After midnight we slowly approached the marina, the night was dark, and the city’s background lights interfered with accurate identification of the breakwater. However, Navionics charts and the GPS helped us see into the night.
We passed the entrance to the bay, and in the dark, we noticed several yachts anchored on the right (to the east of us).
When entering the marina, turn right along the pier which is also the visitors’ quay.
We tied up, and raised a glass of whiskey for the end of our journey
At dawn, the marina was fully revealed.
It’s divided into two areas that are similar and surrounded by yellow/ orange buildings used by the hotel.
On the visitor’s quay, there’s the fuel station and the marina offices at the end of it
The reception was cordial and included explanations of the marina and all the facilities around.
In the marina booklet, you will find a list of professionals and equipment stores, most of which are located in the massive shipyard, 10-minute drive around the bay.

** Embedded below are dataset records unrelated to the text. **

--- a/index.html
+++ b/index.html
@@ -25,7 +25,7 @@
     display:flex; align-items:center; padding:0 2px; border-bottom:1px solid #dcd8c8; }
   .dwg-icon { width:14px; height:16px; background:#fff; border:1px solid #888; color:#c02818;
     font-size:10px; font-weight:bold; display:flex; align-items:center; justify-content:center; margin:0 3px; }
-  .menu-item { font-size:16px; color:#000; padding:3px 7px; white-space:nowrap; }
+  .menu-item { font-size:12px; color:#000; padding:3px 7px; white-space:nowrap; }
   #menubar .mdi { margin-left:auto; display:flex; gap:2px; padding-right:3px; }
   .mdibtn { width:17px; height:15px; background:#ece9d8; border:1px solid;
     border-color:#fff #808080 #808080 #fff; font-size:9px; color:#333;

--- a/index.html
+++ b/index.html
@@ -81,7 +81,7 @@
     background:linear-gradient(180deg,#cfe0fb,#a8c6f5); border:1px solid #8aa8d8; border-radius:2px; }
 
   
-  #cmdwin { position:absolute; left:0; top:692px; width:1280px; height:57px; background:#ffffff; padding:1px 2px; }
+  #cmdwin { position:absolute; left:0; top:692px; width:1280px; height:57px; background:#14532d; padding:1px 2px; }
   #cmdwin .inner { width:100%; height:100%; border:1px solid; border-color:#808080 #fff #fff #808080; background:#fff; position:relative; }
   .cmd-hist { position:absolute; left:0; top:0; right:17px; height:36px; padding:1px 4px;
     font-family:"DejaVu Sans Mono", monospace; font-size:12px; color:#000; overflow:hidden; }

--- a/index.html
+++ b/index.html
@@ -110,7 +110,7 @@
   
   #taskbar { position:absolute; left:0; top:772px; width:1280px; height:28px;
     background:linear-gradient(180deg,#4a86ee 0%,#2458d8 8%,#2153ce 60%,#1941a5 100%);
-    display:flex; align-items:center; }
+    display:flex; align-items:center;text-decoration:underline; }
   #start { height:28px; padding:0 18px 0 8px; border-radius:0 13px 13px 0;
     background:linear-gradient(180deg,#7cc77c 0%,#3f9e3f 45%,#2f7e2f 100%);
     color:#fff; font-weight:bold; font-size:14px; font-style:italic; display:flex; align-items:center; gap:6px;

Very quickly, we started our Preparations of leaving Rachel at her new home for the winter,
That included filling the fuel and water tanks, lowering the jib, updating the faults list and, of course, cleaning the boat inside & out.
Proper planning of the shopping list before leaving for the cruise has left us with storage boxes which can be saved for the next trip.
In the evening, and after making use of the marina’s excellent showers, we dined at a recommended marina restaurant.
Along this stretch of land, isolated beaches with wild reddish cliffs in a deep blue sea and fishing villages.
With a small boat, you can approach the cliffs and enter the caves where the wind and water have carved terrific shapes.
Above the cliffs, there is a 10-km promenade, it’s a stunning view and highly recommended.